Deficiencies of the U.S. Army in the Spanish war necessitated a revamping of the military organization. Using European precedents, Secretary of War Elihu Root proposed several changes, including creation of the Army War College and a general staff. Much opposition came from entrenched interests in the army and the state militias, but through compromise Root's proposals passed. America's participation in World War I was more effective because of these changes. For some people development of the general staff raised a specter of militarism. Walter Millis, a student of militarism, writing in 1958 commented on Root's contribution and mused that without it American participation in the Great War might not have occurred. "But Root, like all large figures," Millis said, "was only a reflection of his times. There were many other architects of the great disaster of militarism which was to supervene in 1914–18."

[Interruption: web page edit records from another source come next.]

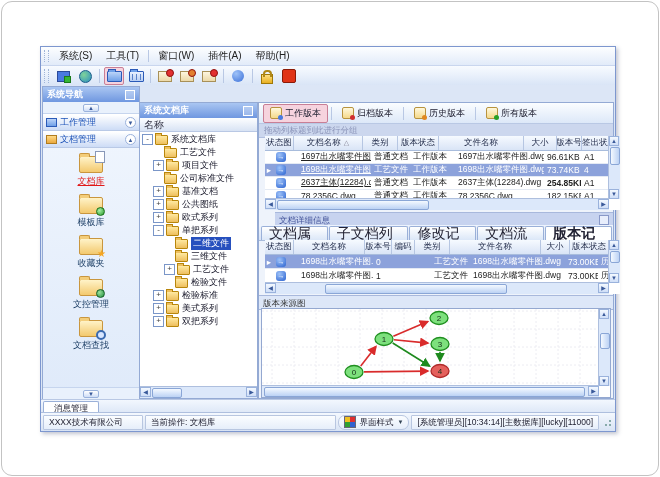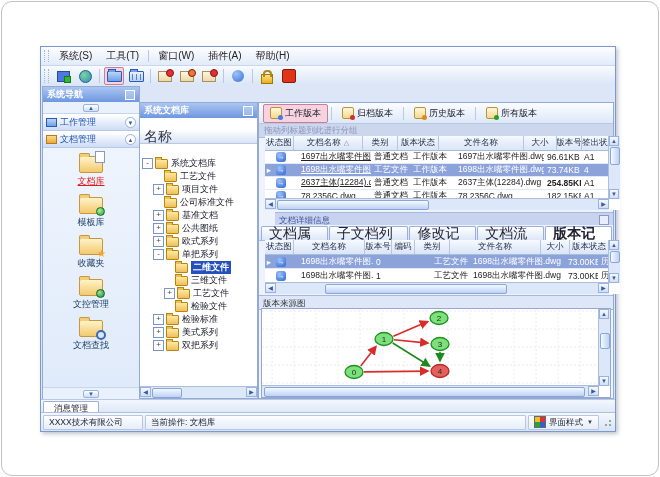--- a/index.html
+++ b/index.html
@@ -66,7 +66,7 @@
   .folder-icon{width:10px;height:7px;background:linear-gradient(#ffe9a0,#eebf5e);border:1px solid #b8860b;display:inline-block;border-radius:1px;}
   .closebtn{margin-left:auto;margin-bottom:2px;margin-right:2px;width:12px;height:12px;border-radius:2px;background:linear-gradient(#f08080,#d02818);border:1px solid #8a1010;color:#fff;font-size:8px;line-height:10px;text-align:center;padding:0;}
   
-  .treepanel{position:absolute;left:98px;top:17px;width:117px;bottom:0;border:1px solid #94aad4;background:#fff;display:flex;flex-direction:column;gap:12px;}
+  .treepanel{position:absolute;left:98px;top:17px;width:117px;bottom:0;border:1px solid #94aad4;background:#fff;display:flex;flex-direction:column;}
   .tree-colhead{height:13px;background:linear-gradient(#fdfeff,#d8e3f4);border-bottom:1px solid #b9c8e4;font-size:14px;color:#334;padding:0 4px;flex:none;line-height:13px;}
   .tree-body{flex:1;overflow:hidden;padding-top:1px;}
   .tree-row{display:flex;align-items:center;height:13px;font-size:9px;color:#223;white-space:nowrap;}

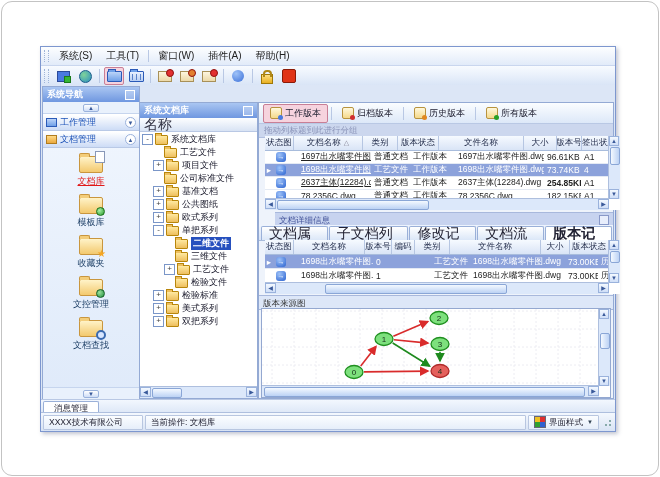--- a/index.html
+++ b/index.html
@@ -67,7 +67,7 @@
   .closebtn{margin-left:auto;margin-bottom:2px;margin-right:2px;width:12px;height:12px;border-radius:2px;background:linear-gradient(#f08080,#d02818);border:1px solid #8a1010;color:#fff;font-size:8px;line-height:10px;text-align:center;padding:0;}
   
   .treepanel{position:absolute;left:98px;top:17px;width:117px;bottom:0;border:1px solid #94aad4;background:#fff;display:flex;flex-direction:column;}
-  .tree-colhead{height:13px;background:linear-gradient(#fdfeff,#d8e3f4);border-bottom:1px solid #b9c8e4;font-size:14px;color:#334;padding:0 4px;flex:none;line-height:13px;}
+  .tree-colhead{height:13px;background:linear-gradient(#fdfeff,#d8e3f4);border-bottom:1px solid #b9c8e4;font-size:10px;color:#334;padding:0 4px;flex:none;line-height:13px;}
   .tree-body{flex:1;overflow:hidden;padding-top:1px;}
   .tree-row{display:flex;align-items:center;height:13px;font-size:9px;color:#223;white-space:nowrap;}
   .exp{width:9px;height:9px;border:1px solid #7a96c8;background:#fff;font-size:8px;line-height:7px;text-align:center;color:#444;flex:none;margin-right:2px;}

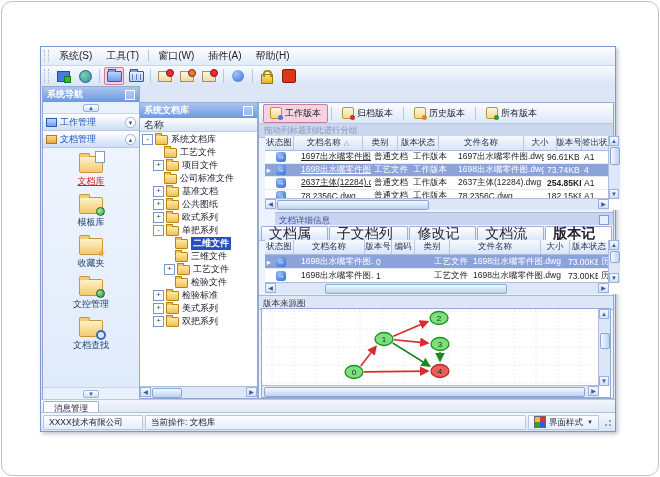--- a/index.html
+++ b/index.html
@@ -74,7 +74,7 @@
   .expsp{width:11px;flex:none;}
   .tfold{width:11px;height:8px;background:linear-gradient(#ffe9a0,#eebf5e);border:1px solid #b8860b;border-radius:1px;flex:none;margin-right:3px;position:relative;}
   .tfold::before{content:"";position:absolute;top:-3px;left:-1px;width:5px;height:2px;background:#eebf5e;border:1px solid #b8860b;border-bottom:none;}
-  .tree-label.sel{background:#2650be;color:#fff;padding:0 2px;font-weight:bold;}
+  .tree-label.sel{background:#2650be;color:#fff;padding:0 2px;}
   .hscroll{height:11px;background:#dce8fa;border-top:1px solid #aebfde;position:relative;flex:none;}
   .hthumb{position:absolute;top:1px;height:8px;background:linear-gradient(#f4f9ff,#bcd2f4);border:1px solid #8aa6d6;border-radius:2px;}
   .harr{position:absolute;top:0;width:11px;height:10px;background:linear-gradient(#f4f9ff,#cfdef7);border:1px solid #9ab2dc;font-size:6px;color:#3a5a9a;text-align:center;line-height:9px;padding:0;}

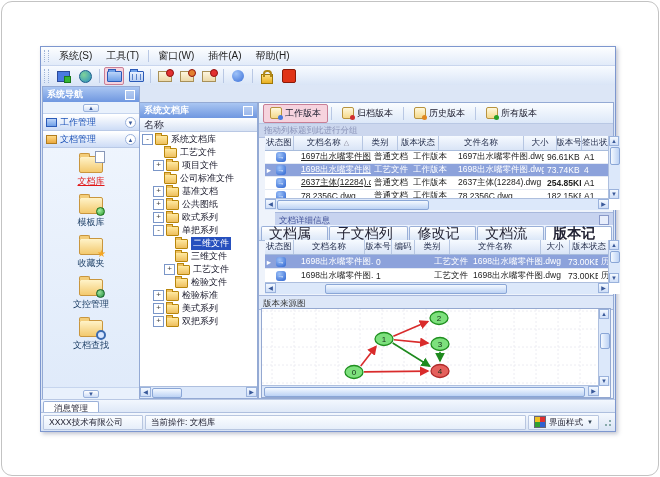--- a/index.html
+++ b/index.html
@@ -120,7 +120,7 @@
   .scell.grow{flex:1;}
   .style-grid-icon{width:10px;height:10px;display:inline-block;background:conic-gradient(#e03030 0 25%,#3060d0 0 50%,#30a030 0 75%,#f0c020 0);border:1px solid #667;flex:none;margin-right:3px;vertical-align:-2px;}
   .ddarrow{font-size:6px;color:#345;margin-left:4px;}
-  .stylecell{display:flex;align-items:center;}
+  .stylecell{display:flex;align-items:center;border-radius:7px;}
   .resizegrip{width:12px;height:12px;background:
      radial-gradient(circle at 9px 9px,#8aa 1px,transparent 1.5px),
      radial-gradient(circle at 9px 5px,#8aa 1px,transparent 1.5px),

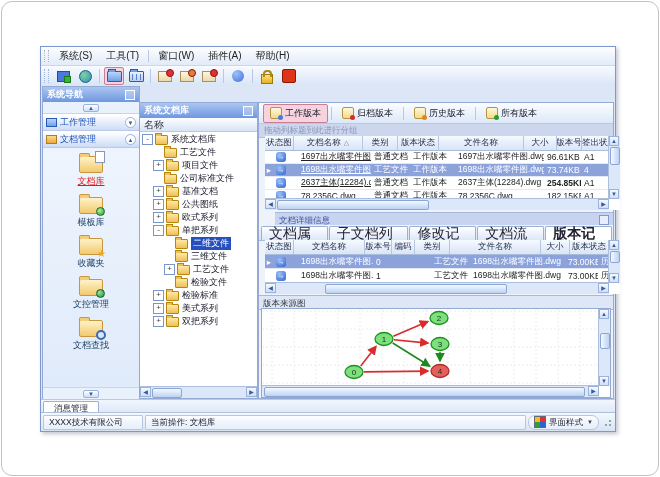--- a/index.html
+++ b/index.html
@@ -577,6 +577,7 @@
       <span>界面样式</span>
       <span class="ddarrow">▼</span>
     </div>
+    <div class="scell">[系统管理员][10:34:14][主数据库][lucky][11000]</div>
     <div class="resizegrip"></div>
   </div>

The new navy was begun under the administrations of James A. Garfield and Chester A. Arthur. In 1883, Congress approved four steel vessels, and the building program continued through subsequent administrations, especially the Mahan-influenced presidency of Theodore Roosevelt, when emphasis was on battleship construction. A major turn came after war broke out in Europe. Since Roosevelt's presidency, American naval policy had called for a navy second only to Great Britain. In 1915 policy proclaimed a navy second to none. The naval appropriations act of 1916 had no precedent for its naval construction plans. A strong opponent, House majority leader Claude Kitchin, argued futilely that approval would make the United States "the greatest military-naval Nation the world has ever seen." The act reveals an interesting dichotomy, showing the uneasy American attitude toward military measures by combining large appropriations for warships with a renunciation of armed aggression, and an endorsement, in principle, of disarmament. Wilson's support for a strong navy shows his realization of the interaction of military power and diplomacy. The navy would allow the United States to meet existing challenges and to perform the international tasks it expected after the war.

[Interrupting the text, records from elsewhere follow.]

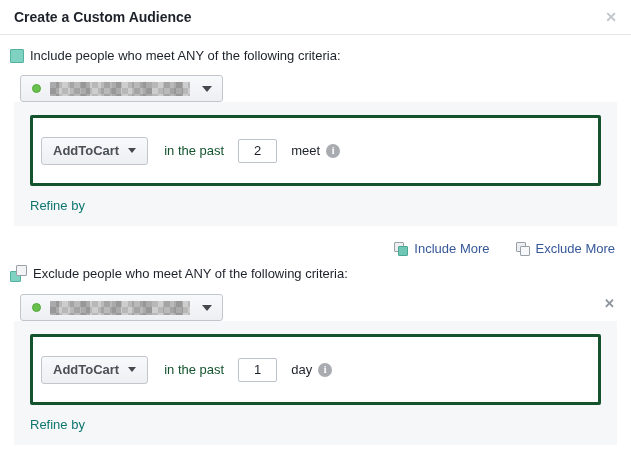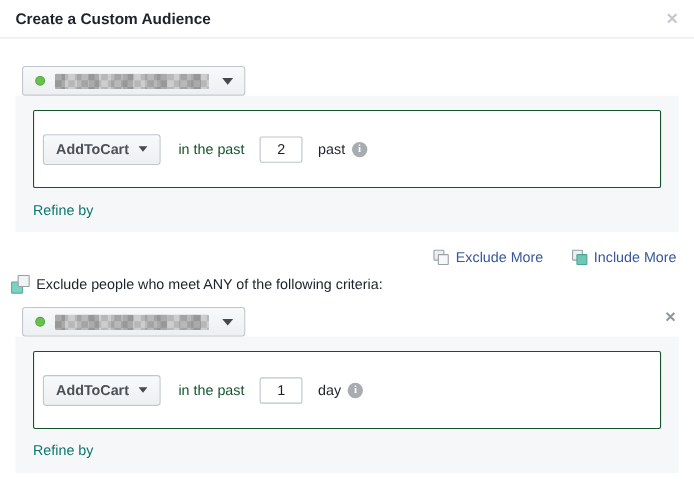--- a/index.html
+++ b/index.html
@@ -124,6 +124,10 @@
   <div class="dlg-body">
 
     <div>
+      <div class="criteria-heading">
+        <span class="sq-include"></span>
+        <span class="label">Include people who meet ANY of the following criteria:</span>
+      </div>
 
       <div class="selector-row">
         <div class="pixel-dropdown">

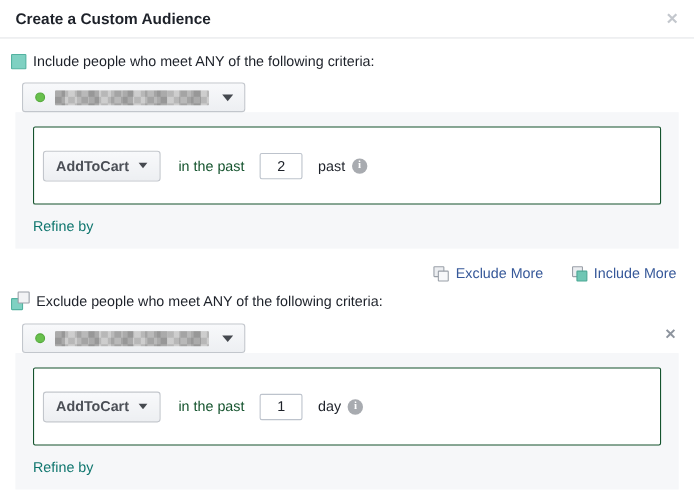--- a/index.html
+++ b/index.html
@@ -76,7 +76,7 @@
   
   .panel { background:#f6f7f9; margin-top:0; padding:13px 16px 13px 16px; }
   .inner-box {
-    background:#fff; border:1px solid #14532d; border-radius:2px;
+    background:#fff; border:3px solid #14532d; border-radius:2px;
     height:71px; display:flex; align-items:center; padding:0 10px 0 8px;
   }
   .rule-row { display:flex; align-items:center; width:100%; }

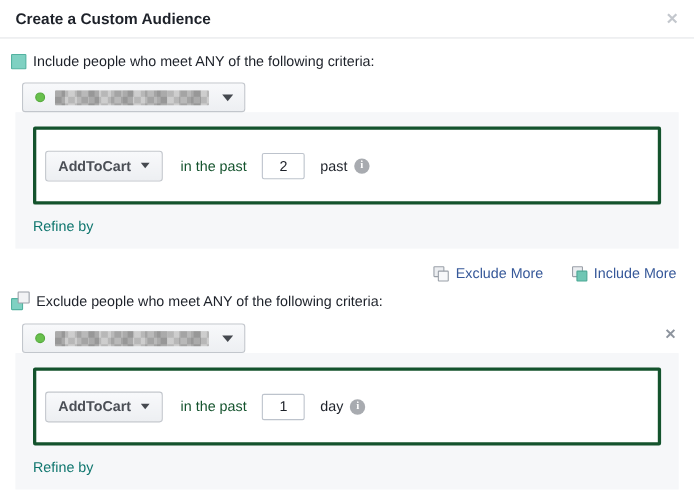--- a/index.html
+++ b/index.html
@@ -146,7 +146,7 @@
             </div>
             <span class="connector">in the past</span>
             <input class="window-input" value="2" style="">
-            <span class="unit">past</span>
+            <span class="unit">meet</span>
             <span class="info-icon">i</span>
           </div>
         </div>

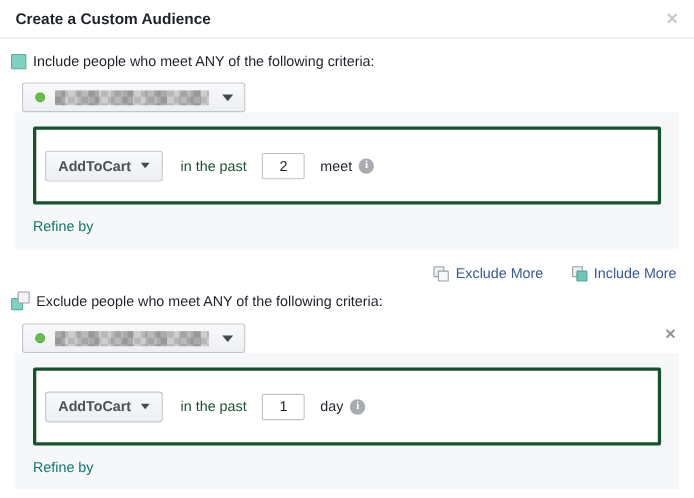--- a/index.html
+++ b/index.html
@@ -156,18 +156,18 @@
 
     <div class="actions-row">
       <div class="action-link">
+        <span class="sq-more teal">
+          <span class="back"></span>
+            <span class="front"></span>
+        </span>
+        <span class="txt">Include More</span>
+      </div>
+      <div class="action-link">
         <span class="sq-more gray">
           <span class="back"></span>
             <span class="front"></span>
         </span>
         <span class="txt">Exclude More</span>
-      </div>
-      <div class="action-link">
-        <span class="sq-more teal">
-          <span class="back"></span>
-            <span class="front"></span>
-        </span>
-        <span class="txt">Include More</span>
       </div>
     </div>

In Latin American policy and in implementation of the Monroe Doctrine, Americans showed a new assertiveness resulting, particularly in the twentieth century, in frequent military interventions, intervention to remain a standard response to political instability until the 1930s. In 1896, Secretary of State Richard Olney and President Grover Cleveland confronted the British with "the United States is practically sovereign on this continent, and its fiat is law upon the subjects to which it confines its interposition." A few years later, Theodore Roosevelt, fearful of European intervention (perhaps a German naval base in the debt-ridden Dominican Republic), accepted for the United States the role of international policeman in the Caribbean. From the Roosevelt Corollary, the Platt Amendment with Cuba, the responsibilities of dollar diplomacy, and the 1903 canal treaty with Panama, whose independence Roosevelt assured by timely naval maneuvers, there emerged a Caribbean foreign policy often characterized by the big stick. American troops and tutelage countered political and economic chaos. Clashes were bound to occur: in 1912, U.S. forces in the Caribbean for the first time went into battle to suppress revolutionaries, this time in Nicaragua. In ensuing years, the Dominican Republic, Haiti, Mexico, and Nicaragua experienced extensive interventions, often with violence and with a full-scale guerrilla war in Nicaragua in the 1920s and early 1930s. Guerrilla opposition was not new to Americans, who had faced it in the Philippines after the Spanish-American War.